Toomey: I’m glad you asked that question. In our lab, the Oregon Hazards Lab, we do both wildfire cameras, but also the ShakeAlert system, the earthquake early warning system, that’s along the west coast. And so one of the things we learned early on was that building communities was important. So what you mentioned is the Oregon Wildfire Detection Interoperability Committee and that committee has the Governor’s Office, the Oregon Department of Forestry, the Bureau of Land Management, the National Forest Service, structural firefighters, some of the investor owned utilities and the Oregon Hazards Lab. Interestingly enough, Oregon is the first state in the country, I think, to have such a committee that is forward looking in how it’s coordinating for wildfire detection systems, and it’s been successful. I often say, Oregon is a nice place to work because most people throughout the state want to work together and I think that committee is an excellent example of that.
We’ve been meeting for a year and a half building trust, which I think is important in all these issues, when you’re doing public safety, public service work and bringing together different stakeholders. How you build trust, the time you take to do that is more essential than the technology, right? And so now we have Idaho and Washington seeing how this committee has been working and asking, “how can we set one up?” And I think we’ll see this sort of cascading effect where, whether it’s Oregon passing the first Bottle Bill, whatever, they have an impact on other states by leading the way and how to work together.

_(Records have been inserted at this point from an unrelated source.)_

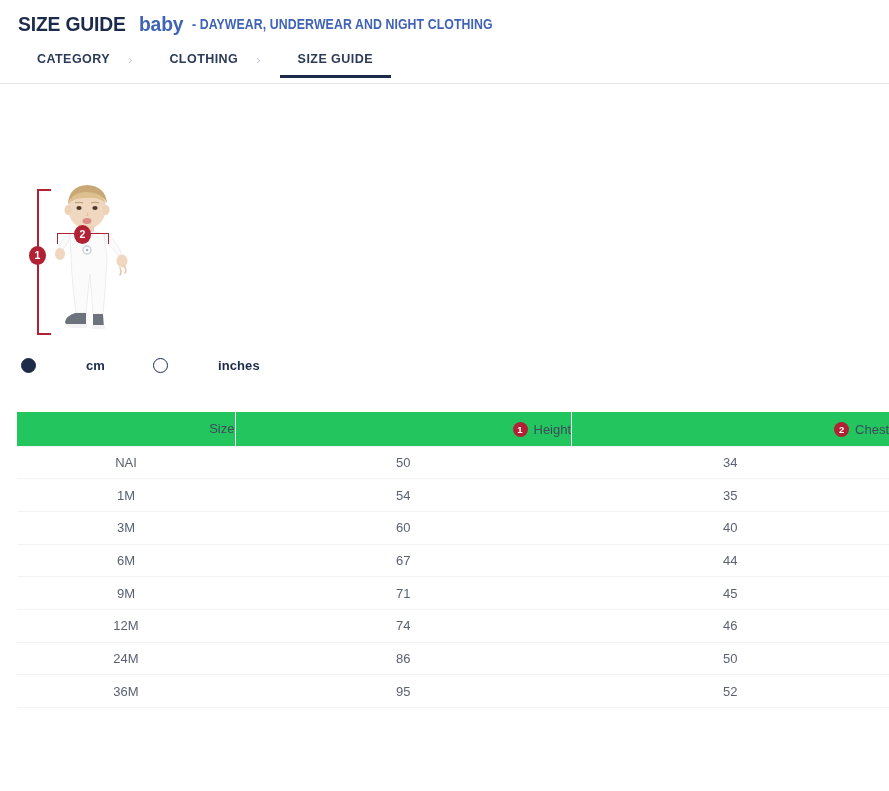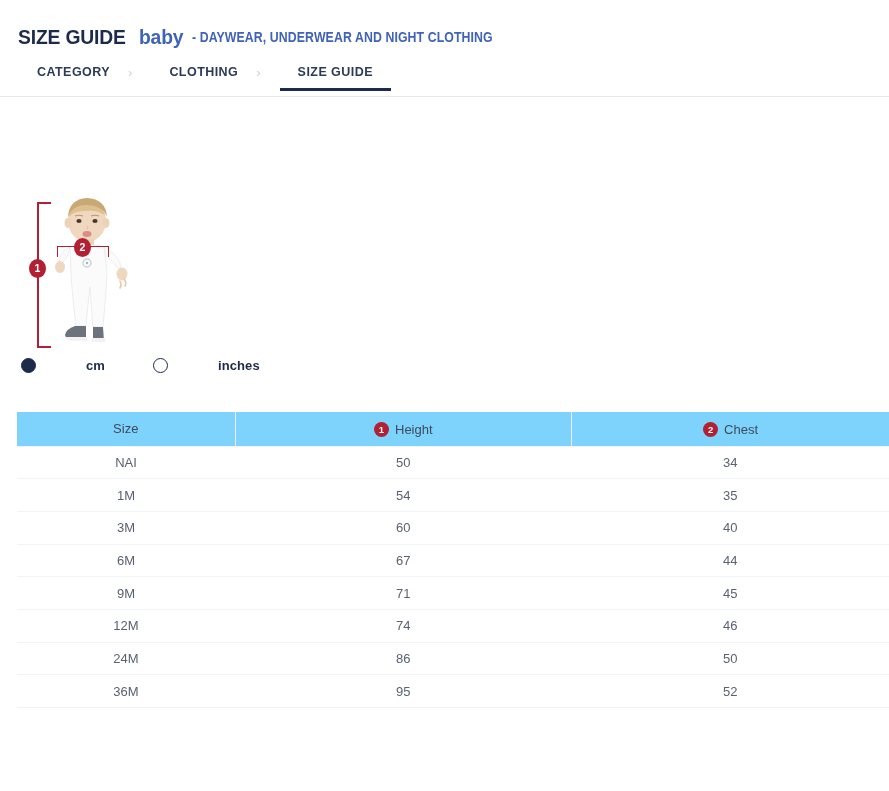--- a/index.html
+++ b/index.html
@@ -21,7 +21,7 @@
 
   
   .header {
-    padding: 26px 0 0 18px;
+    padding: 13px 0 0 18px;
   }
 
   .title-line {

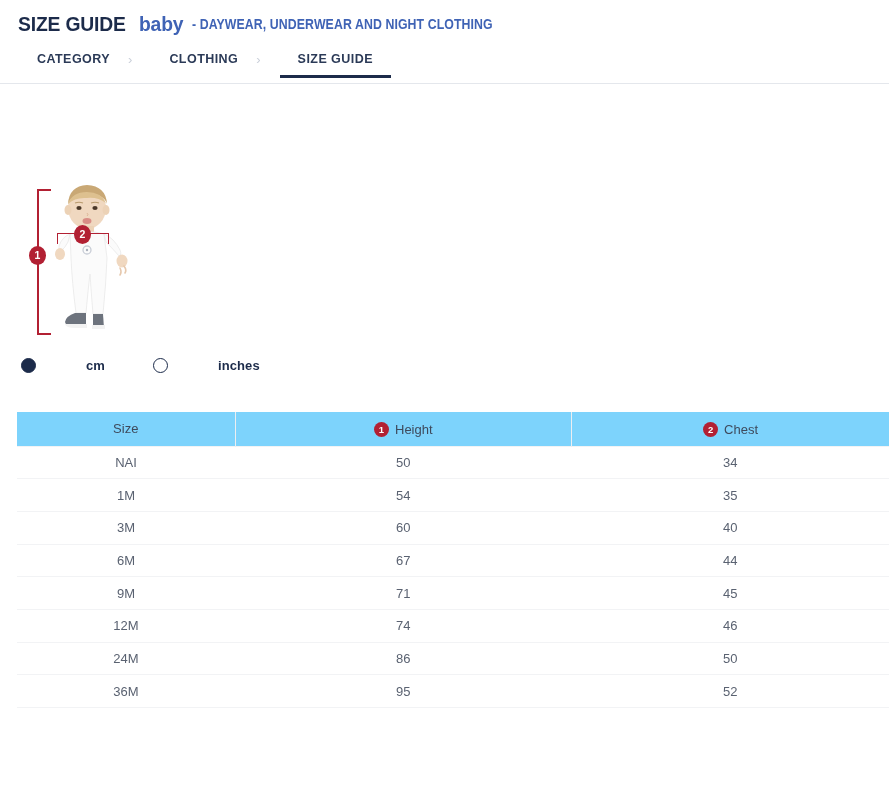--- a/index.html
+++ b/index.html
@@ -247,13 +247,13 @@
   }
 
   thead th {
-    background: #7dd3fc;
+    background: #22c55e;
     font-size: 13px;
     font-weight: normal;
     color: #3e4a5c;
     height: 34px;
     vertical-align: middle;
-    text-align: center;
+    text-align: right;
     border-right: 1px solid #eceef1;
   }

Miller: And more broadly, what do you think this project says about the role that universities can play today?
Toomey: I think public universities have a secret power [and] that we are discovering how to use that. I mean, of course, we’re here for research and education, but we’re also here to serve the public. So one of the things that we’ve been very excited about or that we’ve learned ourselves over the past seven or eight years of building this program is that we can facilitate relationships between different organizations. Think of a three-legged stool – one of those legs is the fire response community and we refer to this as a sort of use inspired research. What does that community need? So we go out to them, the Western fire chiefs or the Forest Service, BLM, and asked them, “what would you like to use?” And they provide us feedback and criticism and that’s fantastic.

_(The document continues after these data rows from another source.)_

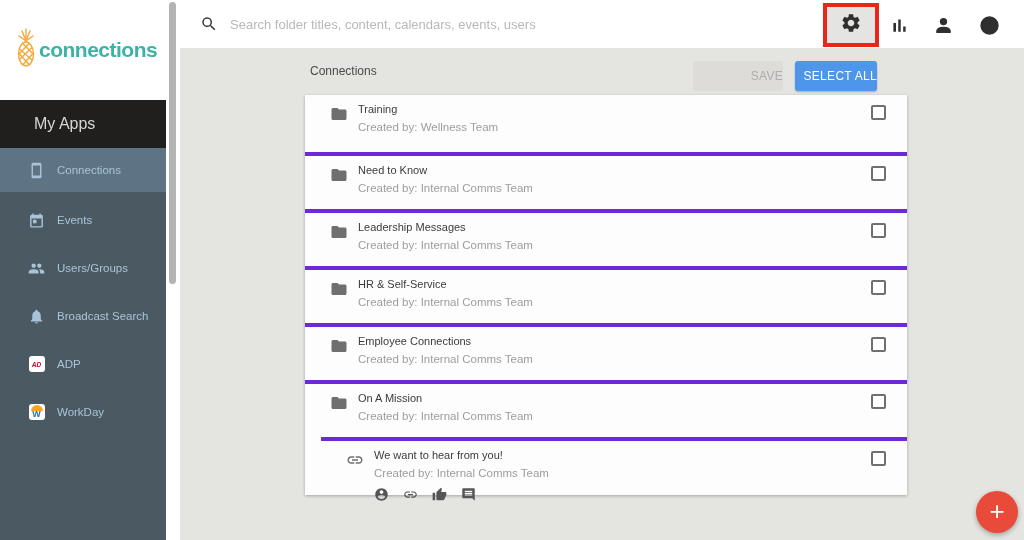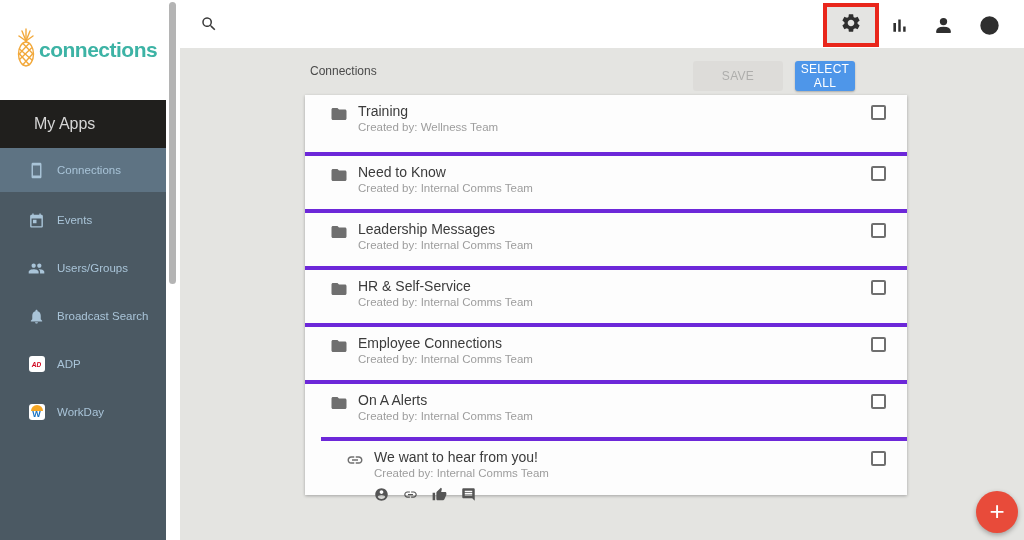--- a/index.html
+++ b/index.html
@@ -172,6 +172,7 @@
             <path d="M15.5 14h-.79l-.28-.27a6.5 6.5 0 1 0-.7.7l.27.28v.79l5 4.99L20.49 19l-4.99-5zm-6 0A4.5 4.5 0 1 1 14 9.5 4.5 4.5 0 0 1 9.5 14z"></path>
           </svg>
       </span>
+      <input class="search-input" type="text" placeholder="Search folder titles, content, calendars, events, users" style="">
 
       <div class="gear-box">
         <span>

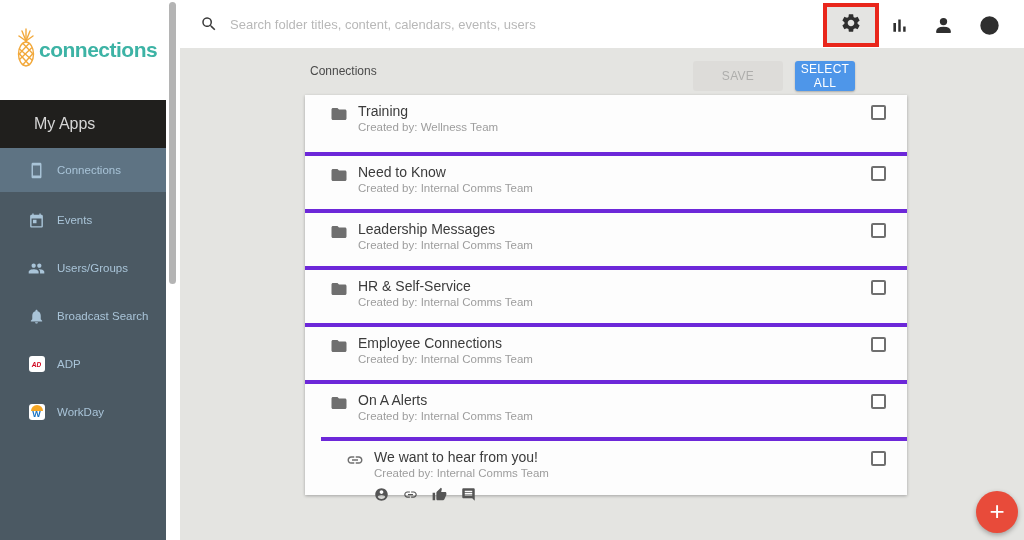--- a/index.html
+++ b/index.html
@@ -50,7 +50,7 @@
   .content-header { position:absolute; left:0; top:0; width:844px; height:47px; }
   .header-label { position:absolute; left:130px; top:16px; font-size:12px; color:#4a4a4a; }
   .btn { position:absolute; top:13px; height:30px; border:none; border-radius:3px; font-size:12px;
-    font-family:"Liberation Sans", sans-serif; letter-spacing:0.3px; cursor:pointer; }
+    font-family:"Liberation Sans", sans-serif; letter-spacing:0.3px; cursor:pointer;text-align:right; }
   .btn-save { left:513px; width:90px; background:#dddcd9; color:#aeaeac; }
   .btn-selectall { left:615px; width:60px; background:#4e96e9; color:#ffffff;
     box-shadow:0 1px 2px rgba(0,0,0,0.25); }

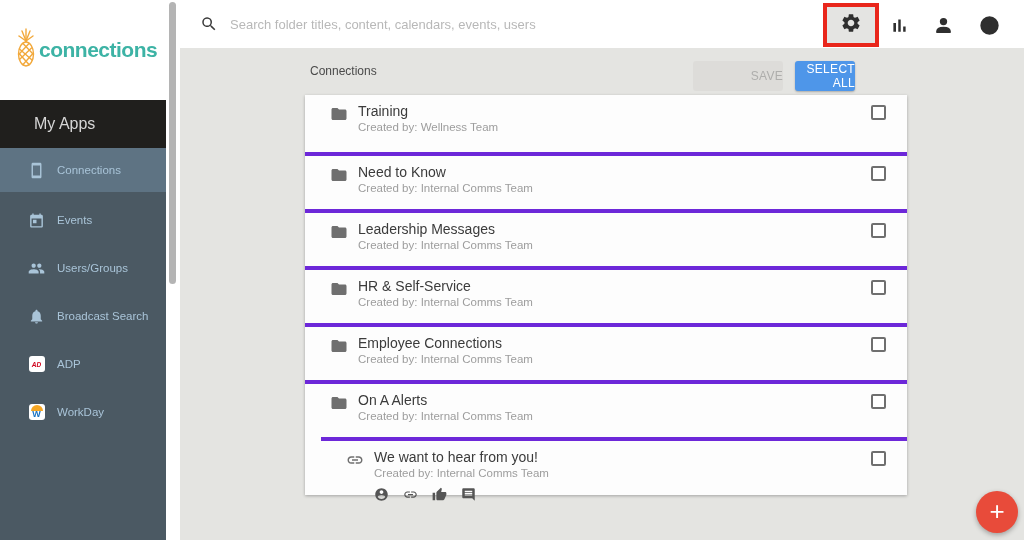--- a/index.html
+++ b/index.html
@@ -52,7 +52,7 @@
   .btn { position:absolute; top:13px; height:30px; border:none; border-radius:3px; font-size:12px;
     font-family:"Liberation Sans", sans-serif; letter-spacing:0.3px; cursor:pointer;text-align:right; }
   .btn-save { left:513px; width:90px; background:#dddcd9; color:#aeaeac; }
-  .btn-selectall { left:615px; width:60px; background:#4e96e9; color:#ffffff;
+  .btn-selectall { left:615px; width:82px; background:#4e96e9; color:#ffffff;
     box-shadow:0 1px 2px rgba(0,0,0,0.25); }
 
   .card { position:absolute; left:125px; top:47px; width:602px; background:#fdfdfd;

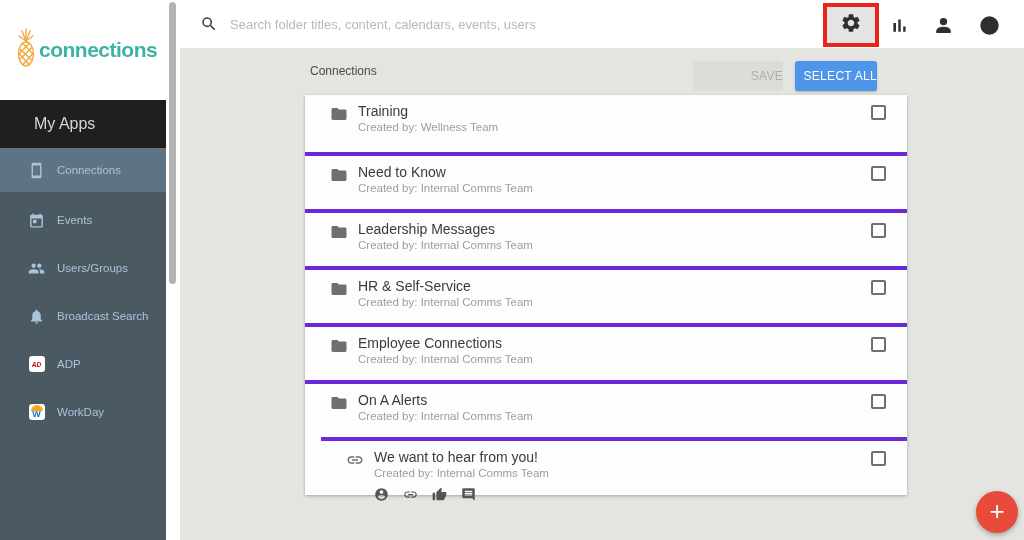--- a/index.html
+++ b/index.html
@@ -62,7 +62,7 @@
   .row.tall { height:58px;margin-left:16px; }
   .row-icon { position:absolute; left:25px; top:10px; width:18px; height:18px; }
   .row-icon svg { width:18px; height:18px; fill:#6f6f6f; }
-  .row-title { position:absolute; left:53px; top:8px; font-size:14px; color:#3b3b3b; }
+  .row-title { position:absolute; left:53px; top:8px; font-size:11px; color:#3b3b3b; }
   .row-sub { position:absolute; left:53px; top:26px; font-size:11.5px; color:#9d9d9d; }
   .checkbox { position:absolute; right:21px; top:10px; width:15px; height:15px;
     border:2px solid #6f6f6f; border-radius:2px; background:#fff; cursor:pointer; }

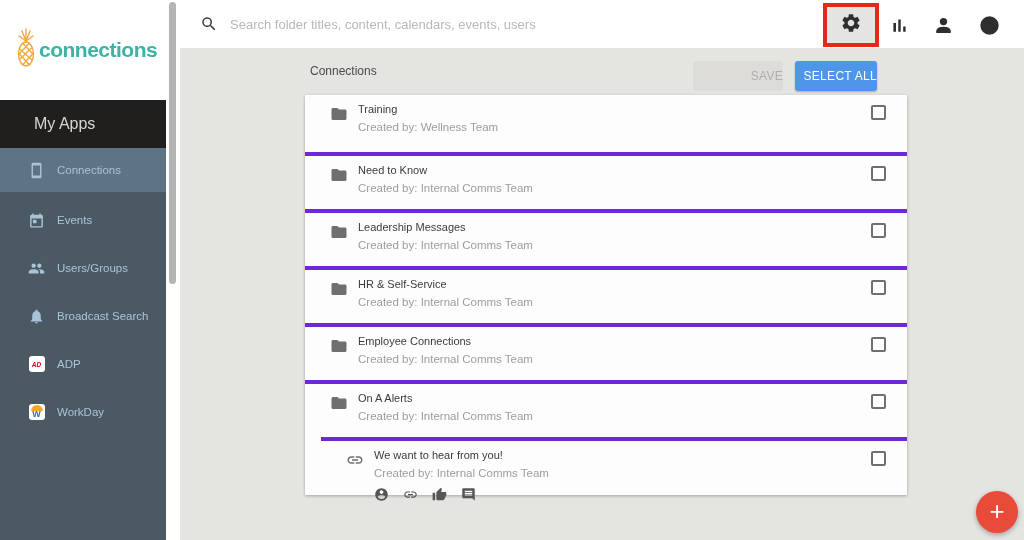--- a/index.html
+++ b/index.html
@@ -270,7 +270,7 @@
                 <path d="M10 4H4c-1.1 0-1.99.9-1.99 2L2 18c0 1.1.9 2 2 2h16c1.1 0 2-.9 2-2V8c0-1.1-.9-2-2-2h-8l-2-2z"></path>
               </svg>
           </span>
-          <div class="row-title">On A Alerts</div>
+          <div class="row-title">On A Mission</div>
           <div class="row-sub">Created by: Internal Comms Team</div>
           <span class="checkbox"></span>
         </div>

A second leg of that stool is public/private partnerships, like the one we have with ALERTWest. That system grew out of university-based research. So, state, federally-funded research gave rise to early generations of detection cameras and the development of AI, and that led to a translational opportunity that grew into ALERTWest. We’re looking at other public private partnerships. For example, with FirstNet, can we get access to their towers in a way that could be cost effective? So that’s a second leg of the stool, how the university can work with those private sector agencies.
And then the third leg is, because we’re a public nonprofit organization, we can braid together different sources of funding. So we got into Governor Brown’s budget in 2018 for ShakeAlert and wildfire cameras. It was forward looking for the state to say it’s cost effective to have an alerting system that does earthquakes, wildfires, landslides and flooding. We receive money from the U.S. Geological Survey for ShakeAlert, from the Bureau of Land Management and Forest Service for wildfire detection, from the state to integrate these things, from the private sector. And now the public universities are the sort of glue member of a team that holds together the fire community, the private sector and different sources of funding. And I think, given our public service mission and the trust that we’ve earned throughout the state, we have a vital role to play.
Miller: Doug Toomey, thanks very much for your time today. I appreciate it.
Toomey: Yeah, thanks. I appreciate your interest as well.
Miller: Doug Toomey is a professor of earth sciences at the University of Oregon, where he is the director of the Oregon Hazards Lab.